There is a constant tension in software development between doing it right and doing it quickly, and this tension is particularly visible in the area of security. So for the next few weeks, I am going to explore this tension. Two aspects of this tension are particularly important:

  • It doesn't matter how good a solution is to a problem if no one uses it.
  • It doesn't matter if someone fails to use a good solution for a good reason or for a bad one.

Let's begin with a seemingly trivial example: the gets function in the C standard library. This function takes a pointer as its argument; it reads characters from the standard input stream into consecutive memory addresses starting where the pointer points. It stops reading when it encounters end of file or a newline character, whichever comes first. If it encounters a newline character, it does not place that character in memory. When it is done, it appends a null character. As a result, what the programmer sees is whatever came from the standard input as a null-terminated C string, minus the newline character, if any, that ends the input line.

This function is both limited and convenient. C programmers often use it to read from the standard input in situations such as:

 
     char input[100];
     printf("Yes or no?\n");
     gets(input);
     /* and so on… */

For at least 30 years, many members of the C programming community have known that gets is unsafe and cannot be made safe. The reason, of course, is that its (only) parameter is a pointer to memory in which it is to place its result, and there is no way for gets to find out how much memory is available for its use. As a result, if there are enough characters in the standard input before the next newline, gets is guaranteed to overwrite the memory that it was given; no action on the programmer's part can prevent this overwriting.

Partly because of gets' lack of safety, it has a companion named fgets. This function takes three arguments: a pointer to memory into which to store data, an integer that gives the size of that memory, and a stream from which to read. One might think, therefore, that the previous code fragment could be made safe by rewriting it this way:

 
     char input[100];
     printf("Yes or no?\n");
     fgets(input, 100, stdin);
     /* and so on… */
 

Unfortunately, there is one more difference between gets and fgets: If fgets stops by reaching a newline character, it includes that newline character as part of the input, whereas gets excludes the newline. Therefore, this rewrite doesn't work: In order to achieve the same result, it is necessary to delete the newline if it is there.

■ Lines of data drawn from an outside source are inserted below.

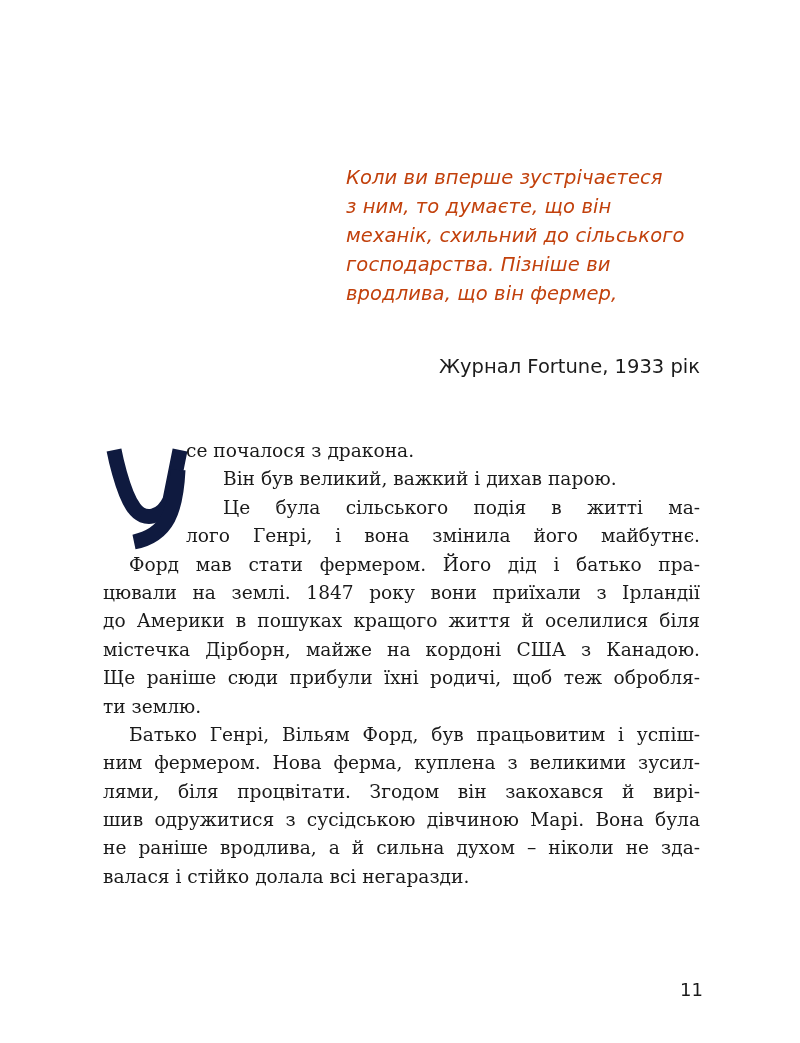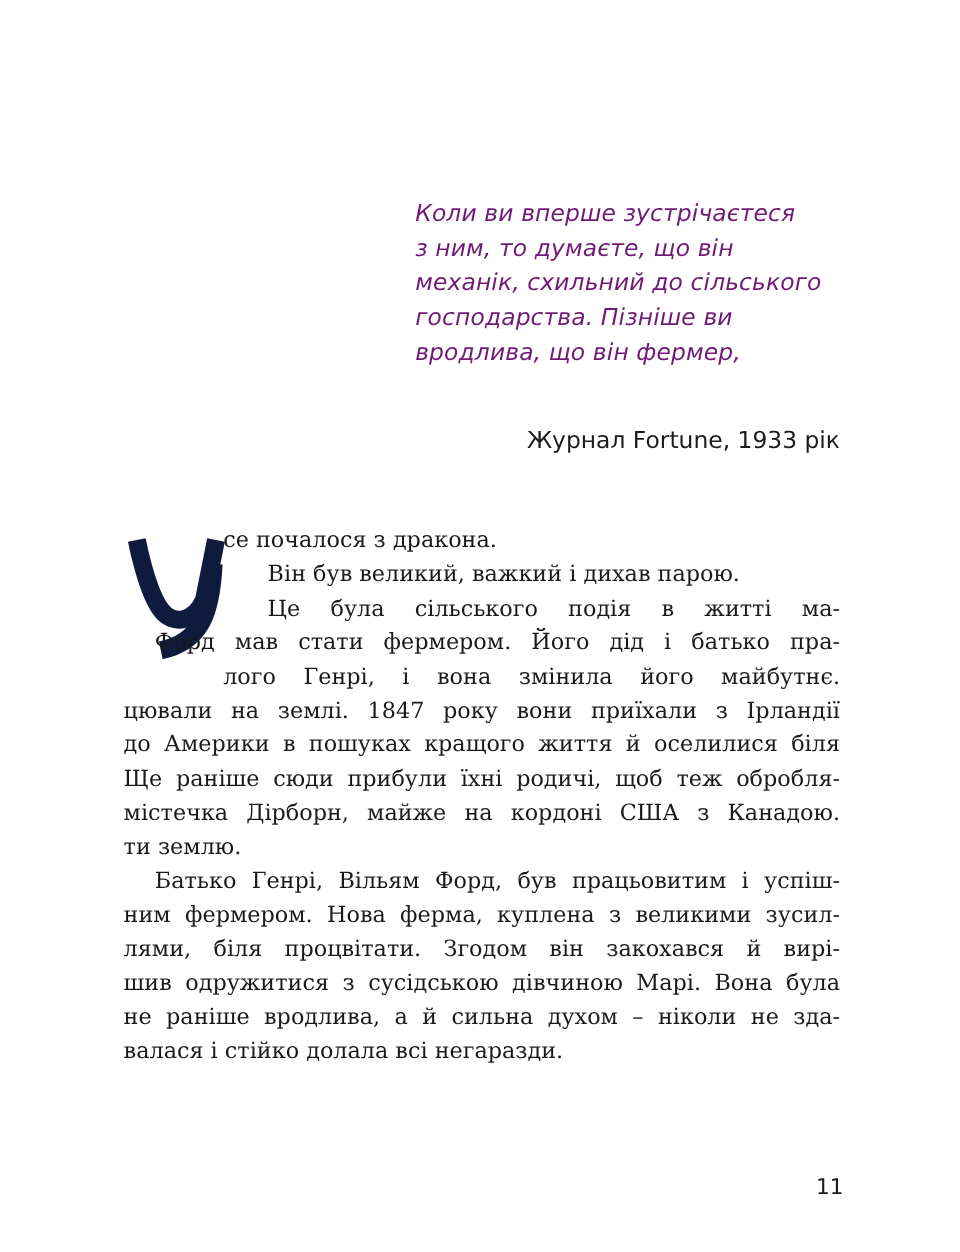"Коли ви вперше зустрічаєтеся" .epigraph { color: #701a75 -> #c2410c }
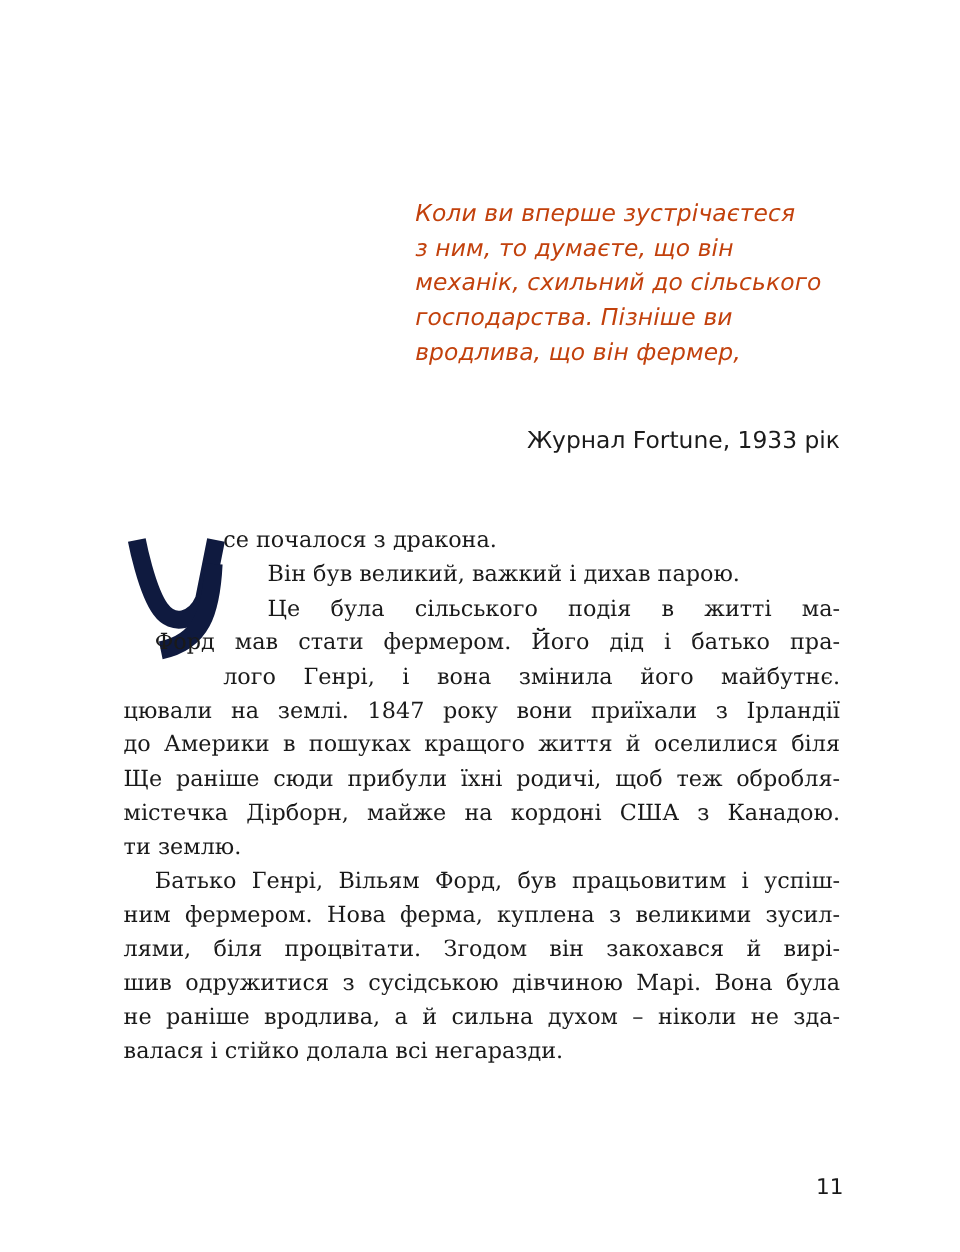"Форд мав стати фермером. Його" span.ln { order: before "лого Генрі, і вона змінила" -> after "лого Генрі, і вона змінила" }
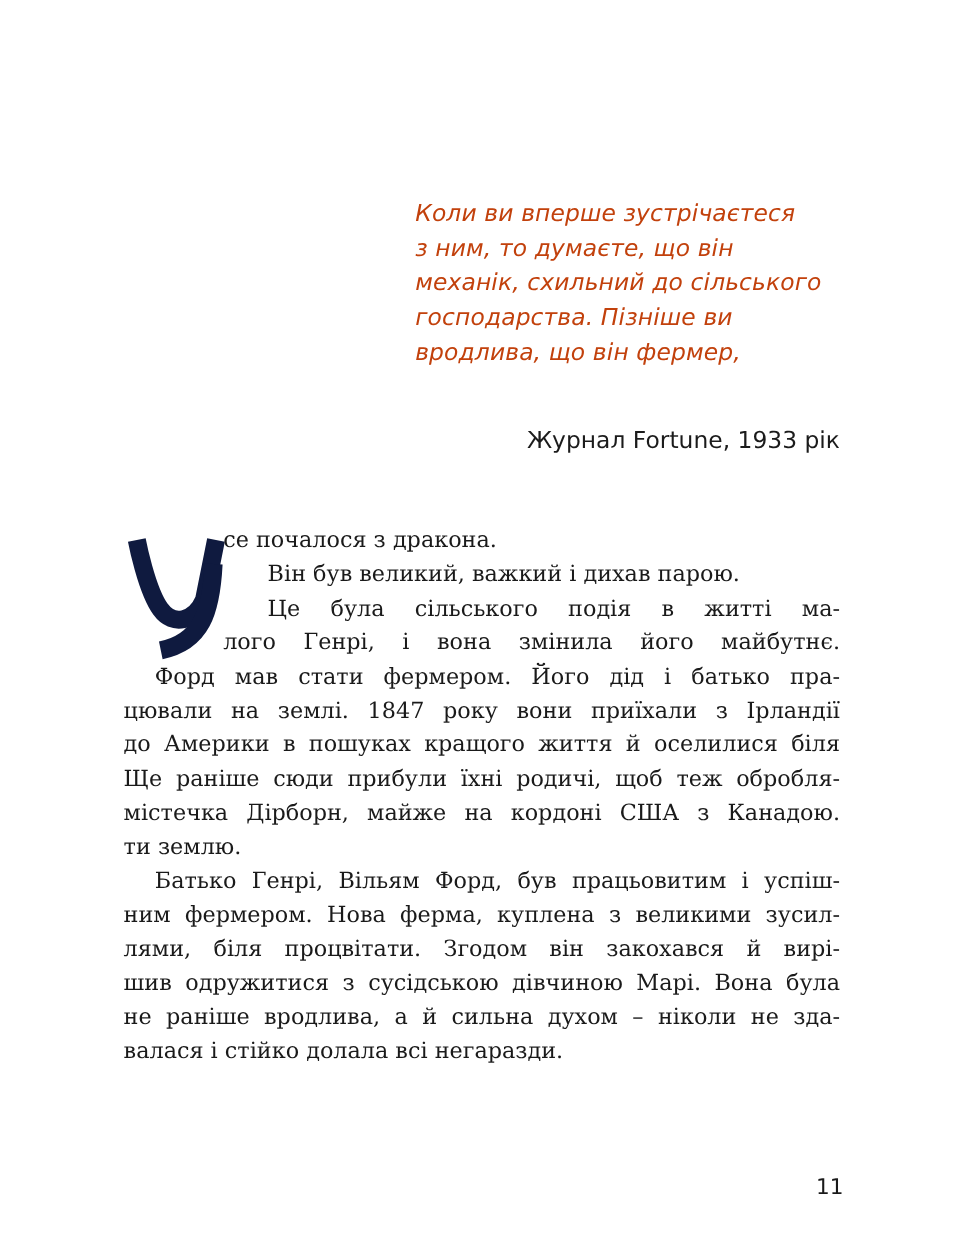"Ще раніше сюди прибули їхні" span.ln { order: before "містечка Дірборн, майже на кордоні" -> after "містечка Дірборн, майже на кордоні" }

One might imagine doing so this way:

 
      /* This code doesn't work! */
     char input[100];
     printf("Yes or no?\n");
     fgets(input, 100, stdin);
     char *last = input + strlen(input) – 1;
     if (*last == '\n')
           *last = '\0';
     /* and so on… */
 

This code fails in an obscure edge case: If it is executed when the standard input stream has consumed all available characters but has not yet reached end of file, then fgets will effectively return a null string by making input[0] a null character. If that happens, strlen(input) is zero, so last will point to the character immediately before input. The result of this code fragment would therefore be undefined; fixing the problem is left as an exercise for the reader.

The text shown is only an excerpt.